BonBon straightened his beret. “And now here’s my story. I am a scion of a prominent family. My clan has a long and proud tradition of rating the finest of food establishments. We write the fairest and least biased reviews in all of Europe.”
“Then your last name is…” I began.
“Michelin, of course” he said. “I was the oldest son, and great expectations were placed on me. I had always been interested in the pastry sciences, but it was at university that I discovered my passion—that miracle of wheat and yeast and sugar and hot oil, the beignet. Beignets consumed me. I could see nothing else. I could eat nothing else.
“And so, beignets became my life. I earned a Ph.D. in donopaleontology at Bundt University. My dissertation on beignet evolution was much applauded. I made the strongest of cases for the Theory of Imperial Pastry Selection.” BonBon stroked his mustaches. “I returned home in triumph. At Michelin, I was given the much sought-after position of Chief of Pastry Reviews. My life was good. I had a wife, two children, a comfortable position. And then it happened.
“Out of nowhere some, some, some American nobody named Sweetie published a paper on natural donut selection. Her reasoning was sublime, her ideas devastating to my career. I was ruined in academia. Soon my pastry reviews fell into disfavor with my father. And then one was rejected. Rejected!
“I went to my father in a fury. I pushed past his receptionist and burst into his office, and I saw it all. I saw the empty box on his desk, encrusted in dried sugar. I saw the crumbs on his bloated lips, which, as I raged at him, he wiped them again and again with a Krispy Kreme napkin.
“’How could you DO this?’ I shouted. ‘You have sold us out! And for what? For... for puffy American confections!
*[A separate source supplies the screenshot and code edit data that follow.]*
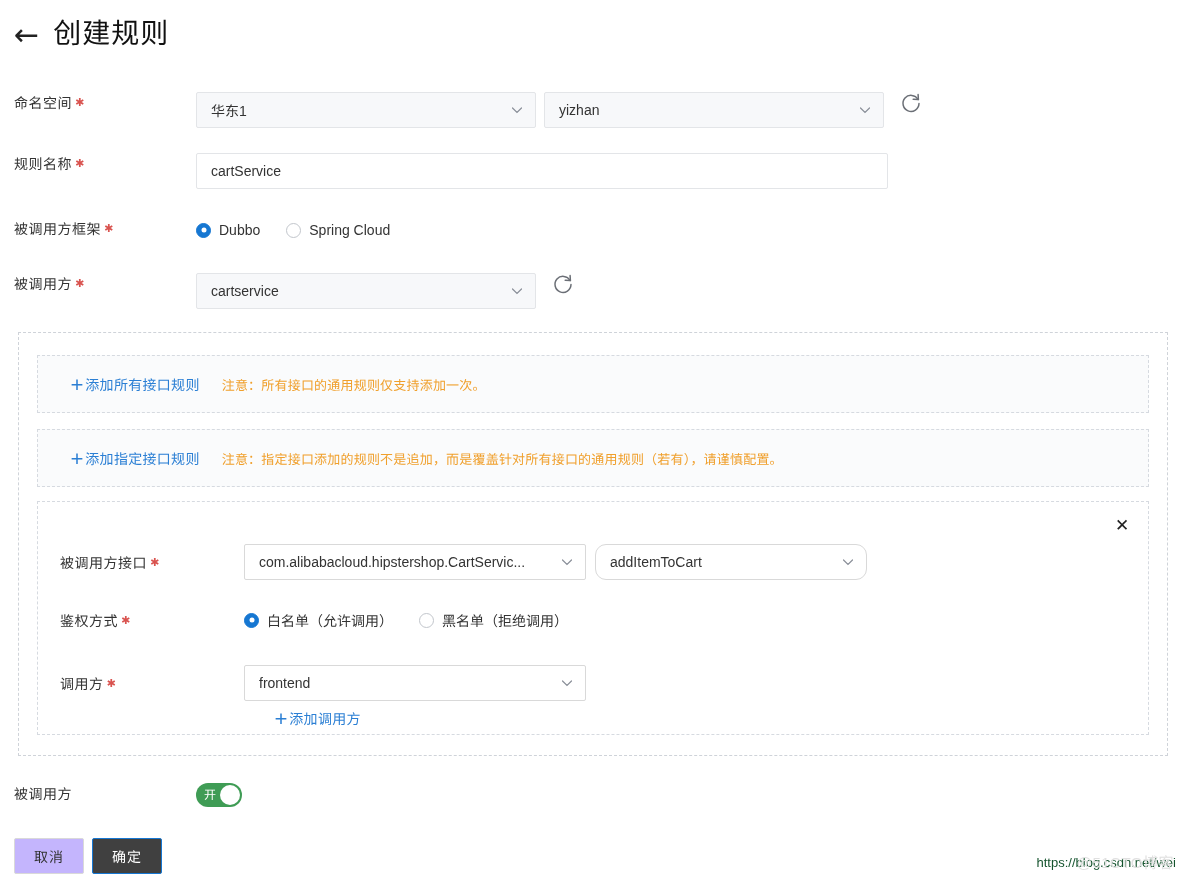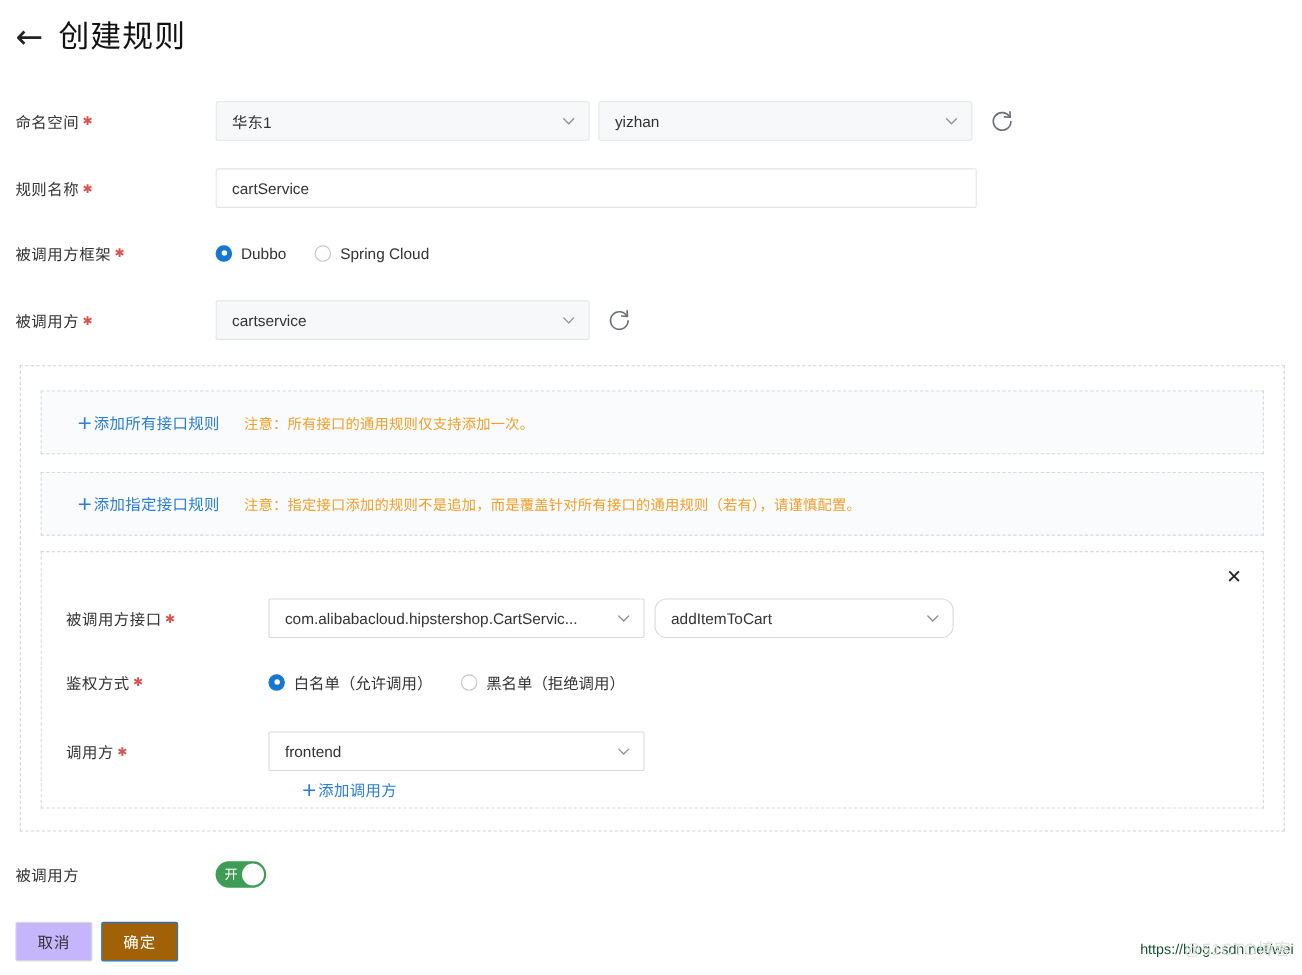--- a/index.html
+++ b/index.html
@@ -47,7 +47,6 @@
   
   .form-row {
     display: flex;
-    align-items: center;
     padding-left: 14px;
     box-sizing: border-box;
   }

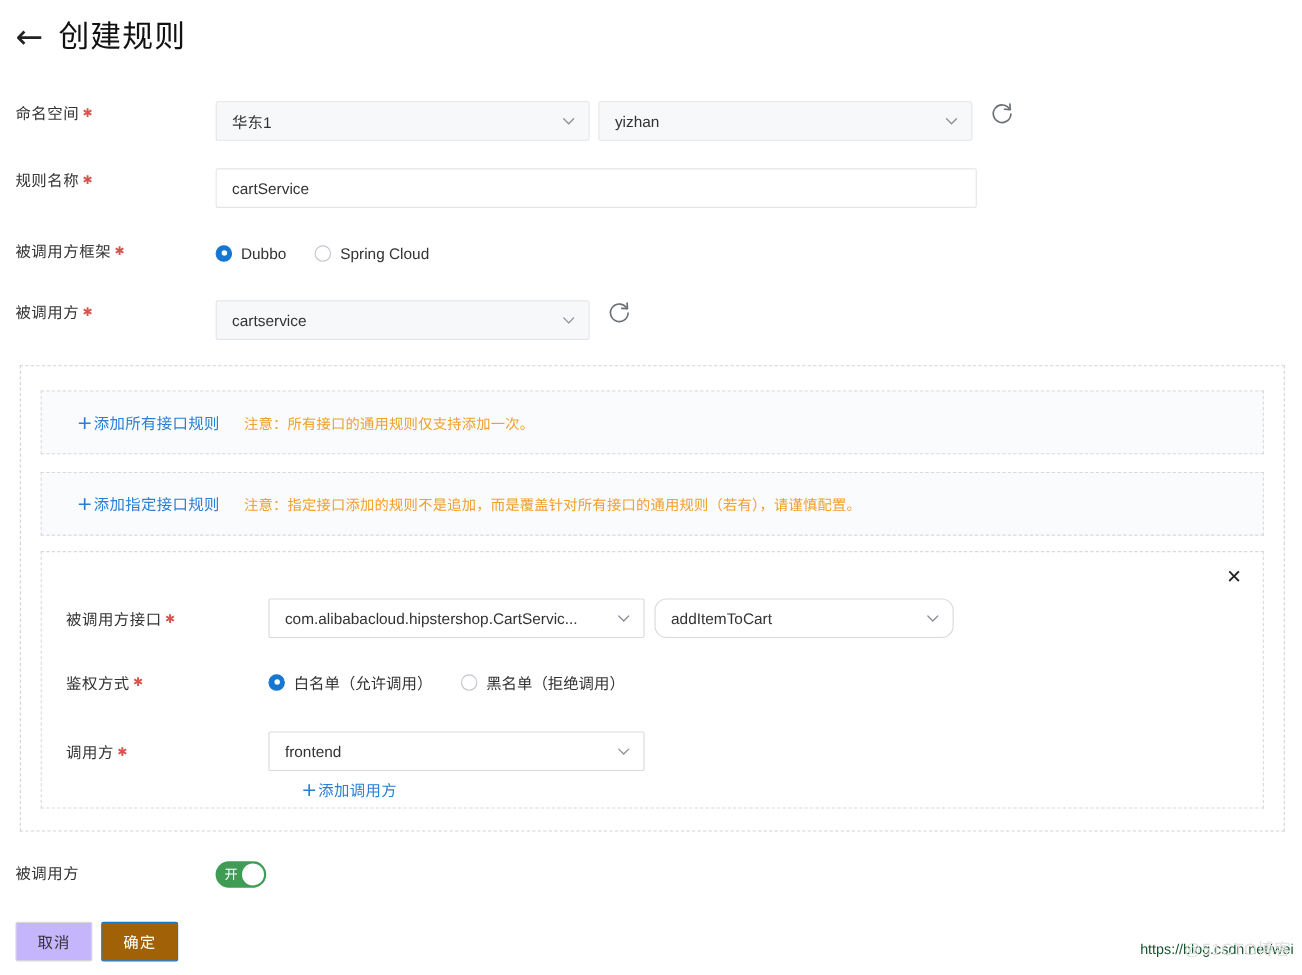--- a/index.html
+++ b/index.html
@@ -289,7 +289,7 @@
     color: #333;
   }
   .btn-primary {
-    background: #a16207;
+    background: #404040;
     border: 1px solid #1677d2;
     color: #ffffff;
   }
Have you no respect for our culinary traditions?’
“I shamed him. He lowered his eyes and told me he was powerless over his addiction. ‘I meant to have only a small taste,’ he told me. ‘but I found myself wanting another and another. I now have a dozen a day habit. A baker’s dozen a day habit. How could I let you savage my beloved donuts?’ And then he grew angry. ‘One star, BonBon? A single star? One miserable star for such a delight of heaven? Compared to four stars for your accursed beignets? And worst of all, you have let an American make a fool of you. You are no son of mine!’
“And so I was cast out of my family. My wife left me and filed for divorce on the ground of irreconcileable pastry tastebud differences. I was not allowed to see my children lest I smuggle pastries to them. My life was ruined. Ruined!
“What choice had I? What choice did I have but to turn to the Beignet Separatist Movement? I went to them supplicant. I told them I would do anything they wanted. I would take the least rewarding, the most dangerous job. And so I was sent here, to the headquarters of the Krispy Kreme government, to work undercover, to sabotage the donuts. And sabotage I did.
“I took a position in the maintenance department; it gave me the opportunity to tinker with the hole punchers. Soon one in ten donuts was being made without a hole. Then one in seven!
“By now every Krispy Kreme donut in the world would have been but a beignet in disguise. But I was betrayed. The Beignet Separatist Movement, my adopted family, turned against itself. The movement separated into powdered sugar zealots and raspberry filling fanatics, and the in-fighting was bitter. They had no time for a lone patriot deep within the bowels of the Krispy Kreme establishment. My reports were not acknowledged. My stipend checks failed to arrive. The beignets they sent me, when they remembered to do so, were stale. Soon I had no money. I was a bitter man. I hated my university with its silly domed cakes. I hated my father for his weaknesses. And most of all I hated the American Sweetie, who had set me on my road to ruin. I swore if I ever found her I would make her rue the day she rejected the beignet in favor of the lesser pastries!
“At my lowest point I considered suicide by donut.
“It would have been my statement to my family. ‘Michelin Heir Found Dead with Donuts.’ But at my blackest hour I received a message from Torley Linden. Would I help in the fight against the TSA? But of course I would. And so, here I am. My name is BonBon Michelin, mesdames, and I’m at your service!”